Downtown Parks or More Parking?

ACT readers reward a clear perspective, analysis of relationships among perspectives, relevant development, logical organization, precise language, and control of standard written English.

Prompt

A downtown district is considering replacing some curbside parking with public space. Perspective 1: Public land should favor people and climate resilience over car storage. Perspective 2: Parking removal harms customers, workers, and residents with limited mobility. Perspective 3: Targeted pilots can add public space while protecting essential vehicle access. Write an essay that evaluates these perspectives and develops your own position.

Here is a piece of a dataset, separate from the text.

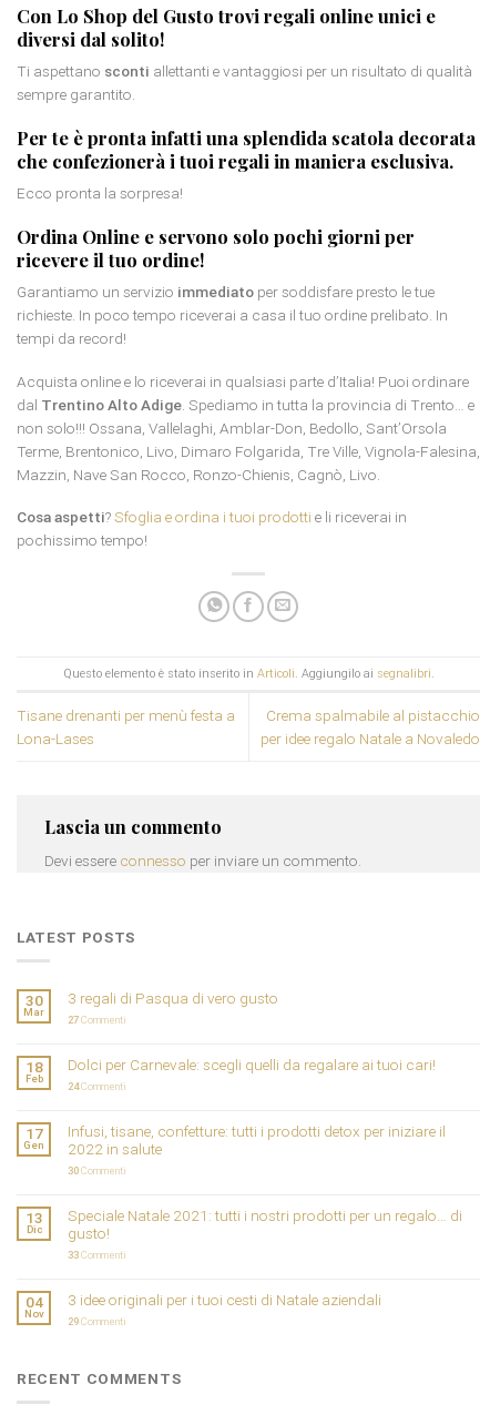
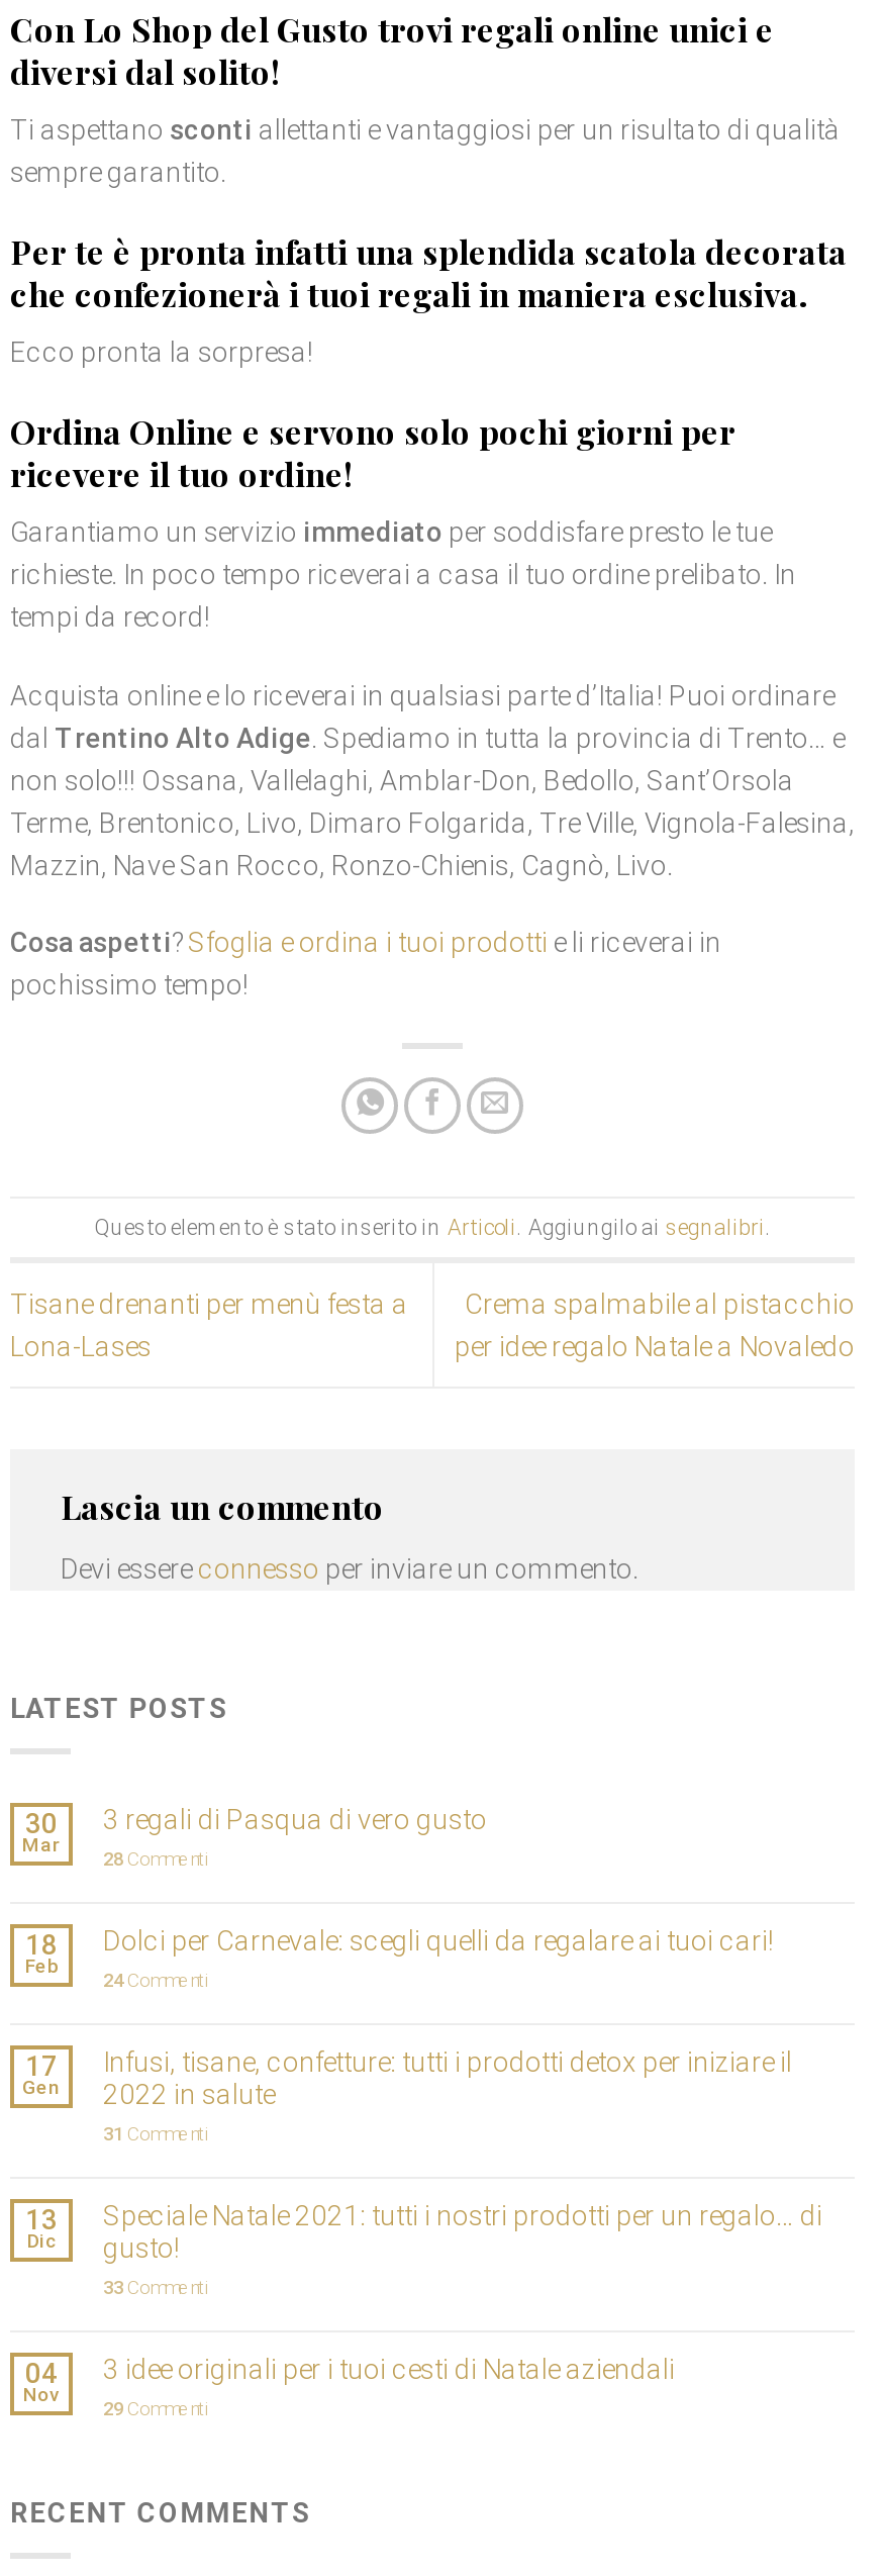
[68,1013,126,1025] 27 Commenti -> [103,1847,210,1869] 28 Commenti
[68,1164,126,1176] 30 Commenti -> [103,2121,210,2144] 31 Commenti

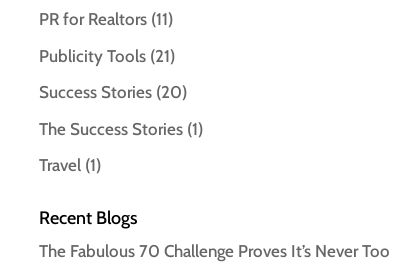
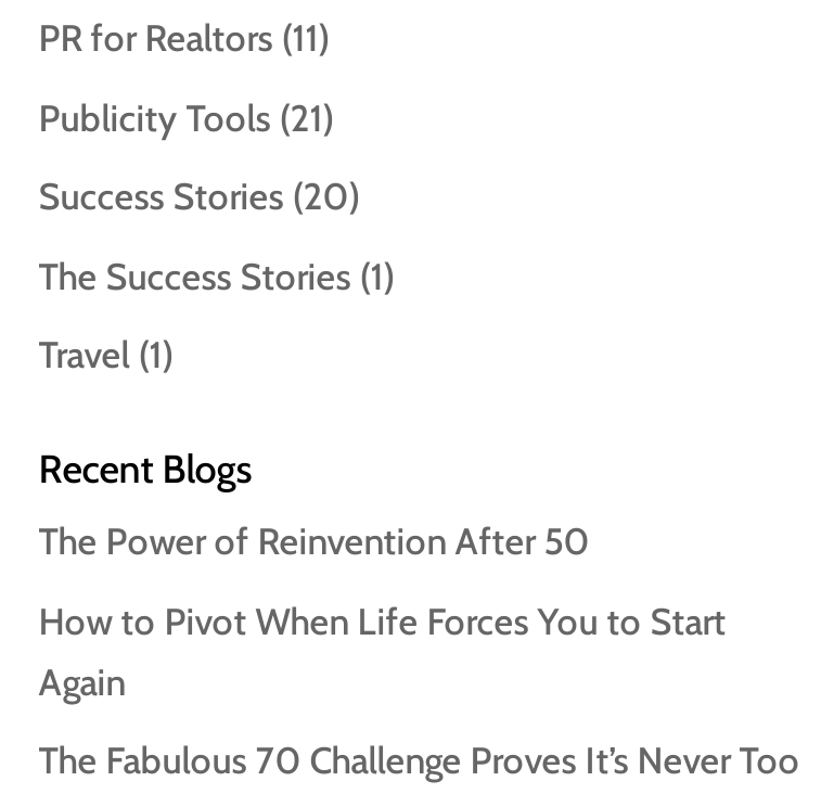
none -> [39,520,726,704] The Power of Reinvention After 50 | How to Pivot When Life Forces You to Start | Again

What the evaluator is looking for

ACT readers reward a clear perspective, analysis of relationships among perspectives, relevant development, logical organization, precise language, and control of standard written English.

Planning approach

Support selective conversion of curb parking into public space while protecting deliveries, disability access, and local business needs through pilots.

Model response

Downtown curb space should not be treated automatically as permanent car storage. Cities should convert selected parking areas into trees, seating, bicycle access, or wider sidewalks through reversible pilots that preserve essential vehicle access.

Public land can cool hot blocks, invite foot traffic, and provide places where residents linger rather than merely pass through. Such benefits often help nearby businesses. Still, parking removal has uneven effects. A worker on a late shift, a customer with limited mobility, or a shop receiving heavy deliveries cannot always substitute a bicycle or distant garage. Advocates lose credibility when they describe those needs as resistance to progress.

Before conversion, planners should map accessible spaces, loading patterns, transit routes, vacancy rates, and pedestrian injuries. Temporary materials can test each design for six months while sales data, foot counts, delivery delays, shade, and resident feedback are collected. Dedicated loading windows and protected disability spaces should remain near their destinations. If a pilot fails, the curb can be adjusted without a costly reconstruction. The best policy does not choose “cars” or “people” in the abstract; it asks which use of each block serves the widest range of people at particular times.

Structural breakdown

The argument rejects automatic parking entitlement without dismissing mobility needs. It offers block-level evidence, reversible materials, protected access, and diverse evaluation measures.

Revision checklist

  • Identify several public-space benefits.
  • Address disability, labor, and delivery needs directly.
  • Collect baseline block-level information.
  • Keep early changes reversible.

Format reference: ACT: Description of the Writing Test. This model is original and is not an official or accepted submission.